28 Kasım 2025 Cuma

yağmurun hafızasında şarabın düşü

 Yağmurda ıslanmak, insanın doğayla kurduğu en çıplak temas biçimlerinden biridir; bir arınma ritüeli, bir varoluşsal teslimiyet. Bu temas, şarabın mahremiyetine benzer: damakta bıraktığı iz, geçmişin tortularını bugüne taşıyan bir hafıza nesnesidir. Yağmurun teni delip geçen serinliği ile şarabın içe işleyen sıcaklığı, birbirine zıt gibi görünse de, aslında aynı ontolojik düzlemde buluşurlar. Her ikisi de zamanın akışına direnen, insanın içsel boşluğunu anlamla dolduran simgesel eylemlerdir.

Şarap, yalnızca bir içki değil, bir düşünme biçimidir. Yağmur altında içilen bir kadeh, Heidegger’in “dasein” kavramını çağrıştırır: varlık, kendi fırlatılmışlığı içinde dünyaya açılırken, şarap bu açılmanın duyusal ve düşünsel eşlikçisidir. Yağmurun altında ıslanmak, insanın kendini doğanın hükmüne bırakmasıdır; şarap ise bu hükmün içinde bilinçli bir karşı duruştur. İkisi bir araya geldiğinde, insan hem teslim olur hem de direnir; hem çözülür hem de yeniden kurulur.

Bu birleşim, estetik bir deneyimden öte, etik bir duruşa dönüşür. Yağmurun altında içilen şarap, Kierkegaard’ın “ya da ya da”sını somutlaştırır: hem melankolinin hem neşenin taşıyıcısıdır. Islanmak, dışsal bir olay gibi görünse de, içsel bir çözülmenin metaforudur. Şarap ise bu çözülmenin dilidir; konuşmayan ama anlatan, susan ama düşündüren bir dil. Bu dil, insanın kendiyle kurduğu en derin diyaloglardan biridir.

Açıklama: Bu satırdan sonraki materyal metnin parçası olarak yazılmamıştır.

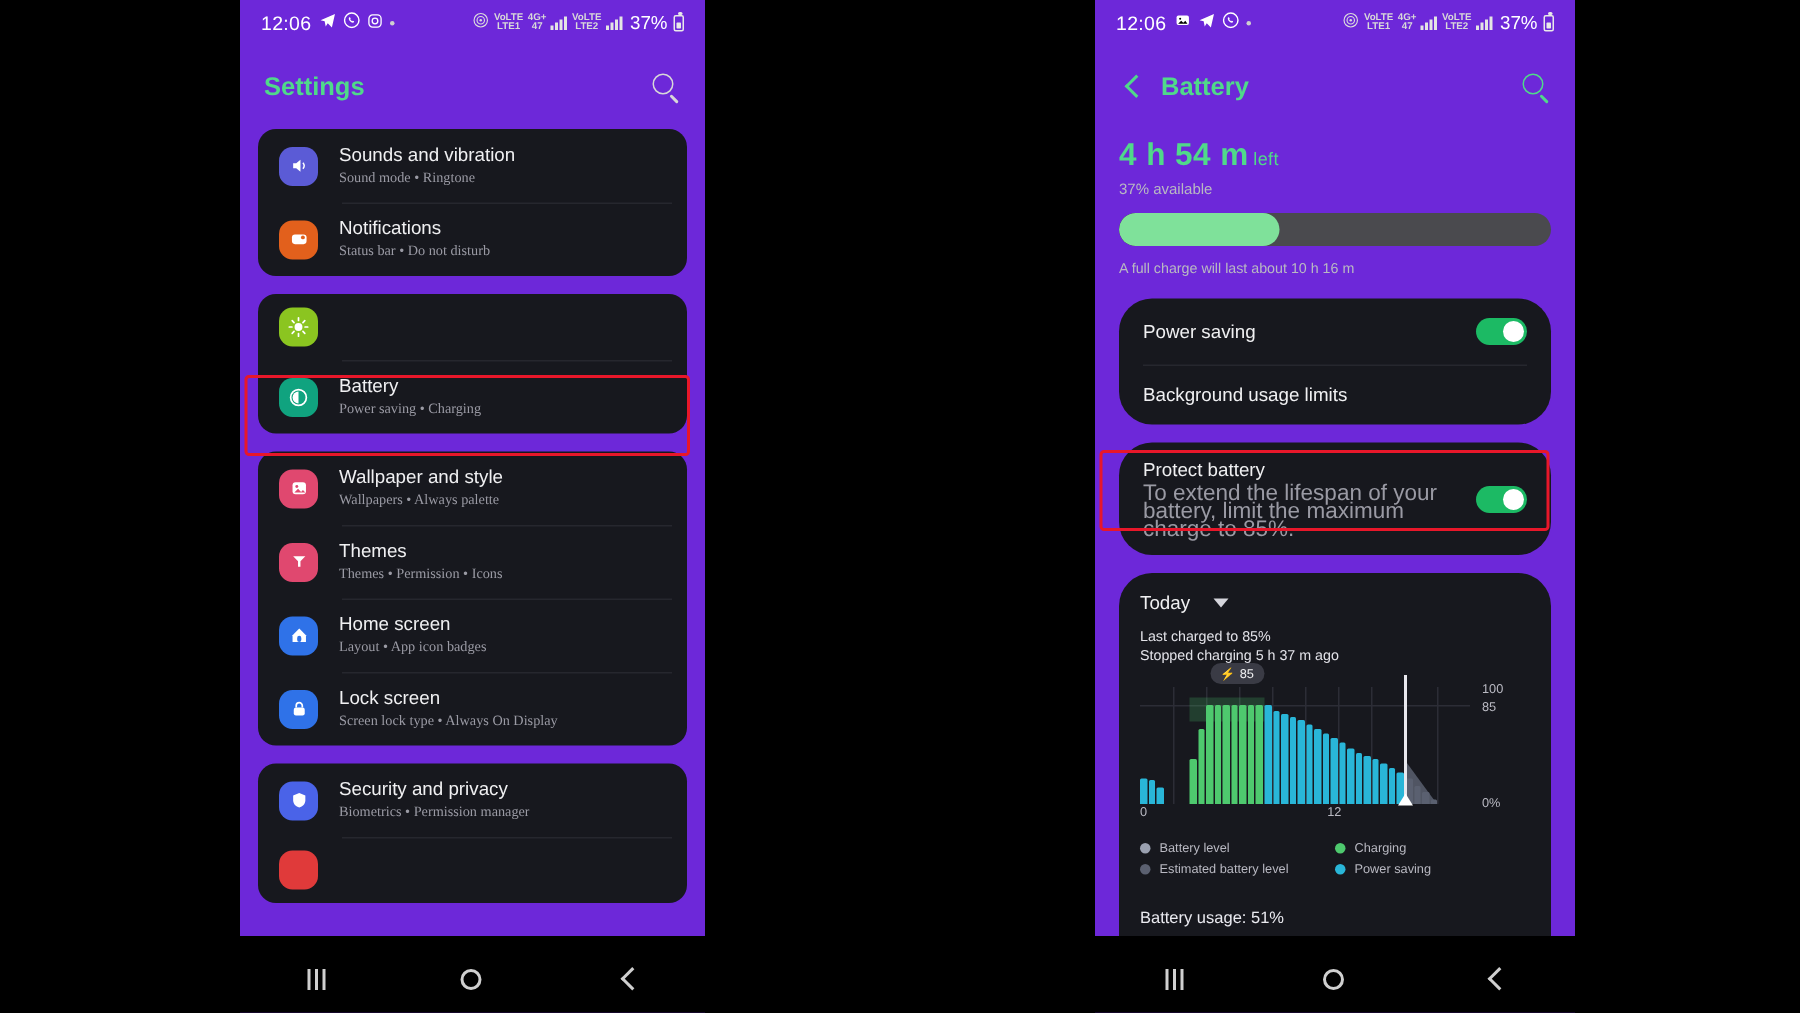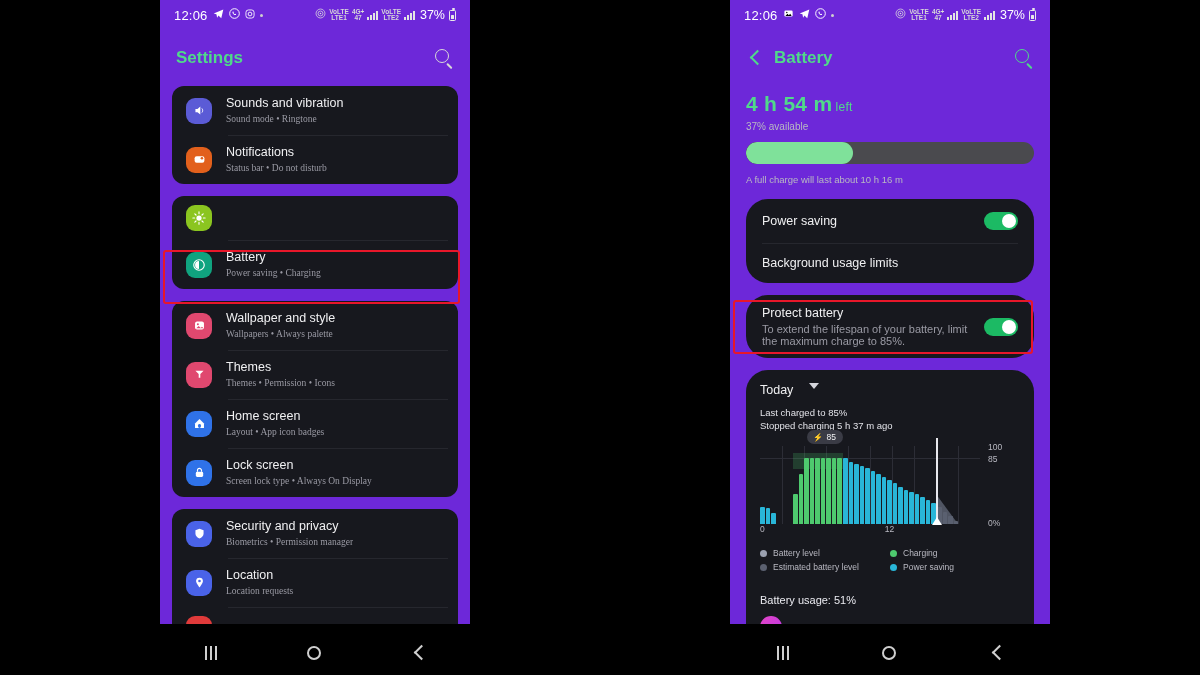--- a/index.html
+++ b/index.html
@@ -80,27 +80,27 @@
   .bp-avail { color: #b9b9c2; font-size: 10px; margin-top: 5px; }
   .bp-bar { height: 22px; background: #4a4a4e; border-radius: 11px; margin-top: 10px; overflow: hidden; }
   .bp-bar-fill { height: 100%; background: #7fe19a; border-radius: 11px; }
   .bp-note { color: #b9b9c2; font-size: 9.5px; margin-top: 10px; }
 
   .bcard { background: #17181e; border-radius: 22px; margin-top: 14px; overflow: hidden; }
   .brow { display: flex; align-items: center; padding: 13px 16px; position: relative; }
   .brow + .brow:before { content:""; position:absolute; left:16px; right:16px; top:0; height:1px; background:#26272e; }
   .brow-main { flex: 1; min-width: 0; }
   .brow-title { color: #f0f0f2; font-size: 12.5px; }
-  .brow-sub { color: #9a9aa4; font-size: 11px; line-height: 12px; margin-top: 3px; }
+  .brow-sub { color: #9a9aa4; font-size: 15px; line-height: 12px; margin-top: 3px; }
   .toggle { width: 34px; height: 18px; border-radius: 9px; background: #1cba64; position: relative; flex: none; margin-left: 10px; }
   .toggle .knob { position: absolute; top: 2px; right: 2px; width: 14px; height: 14px; border-radius: 50%; background: #fff; }
 
   
   .chcard { background: #17181e; border-radius: 22px; margin-top: 12px; padding: 13px 14px 10px; }
-  .ch-today { display: flex; align-items: flex-start; gap: 16px; }
+  .ch-today { display: flex; align-items: center; gap: 16px; }
   .ch-today span { color: #f0f0f2; font-size: 12.5px; }
   .caret { width: 0; height: 0; border-left: 5px solid transparent; border-right: 5px solid transparent; border-top: 6px solid #d5d5dc; }
   .ch-lines { margin-top: 9px; }
   .ch-lines div { color: #e2e2e8; font-size: 9.5px; line-height: 13px; }
 
   .plot-wrap { position: relative; margin-top: 14px; height: 78px; padding-right: 40px; }
   .plot { position: relative; height: 100%; }
   .grid-v { position: absolute; top: 0; bottom: 0; width: 1px; background: #2c2d36; }
   .grid-h { position: absolute; left: 0; right: 0; height: 1px; background: #2c2d36; }
   .bars-area { position: absolute; left: 0; right: 0; bottom: 0; top: 0; display: flex; align-items: flex-end; gap: 1px; }
@@ -323,32 +323,20 @@
       <div class="card">
         <div class="row">
           <div class="row-ico" style="background:#4a63e8">
             <svg width="13" height="13" viewBox="0 0 16 16">
                 <path d="M8 2l5 2v4c0 3-2.2 5.2-5 6-2.8-.8-5-3-5-6V4z" fill="#fff"></path>
               </svg>
           </div>
           <div class="row-txt">
             <div class="row-title">Security and privacy</div>
             <div class="row-sub">Biometrics  •  Permission manager</div>
-          </div>
-        </div>
-        <div class="row">
-          <div class="row-ico" style="background:#4a63e8">
-            <svg width="13" height="13" viewBox="0 0 16 16">
-                <path d="M8 2a4.2 4.2 0 0 0-4.2 4.2c0 3.1 4.2 7.8 4.2 7.8s4.2-4.7 4.2-7.8A4.2 4.2 0 0 0 8 2z" fill="#fff"></path>
-                <circle cx="8" cy="6.2" r="1.6" fill="#4a63e8"></circle>
-              </svg>
-          </div>
-          <div class="row-txt">
-            <div class="row-title">Location</div>
-            <div class="row-sub">Location requests</div>
           </div>
         </div>
         <div class="row">
           <div class="row-ico" style="background:#e03a3a"></div>
           <div class="row-txt">
               <div class="row-title">&nbsp;</div>
             </div>
         </div>
       </div>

Yağmurda ıslanmak ve şarap içmek, insanın zamana karşı geliştirdiği iki farklı ama tamamlayıcı stratejidir. Biri doğanın ritmine uyum sağlarken, diğeri bu ritmi anlamlandırır. Yağmur, varlığın çıplaklığını ortaya çıkarır; şarap ise bu çıplaklığı giydirir. İkisinin buluştuğu an, insanın hem doğaya hem kendine en yakın olduğu andır. Bu an, edebiyatın, felsefenin ve sanatın doğduğu yerdir: varlığın anlam arayışında, bir damla yağmur ve bir yudum şarap kadar derin.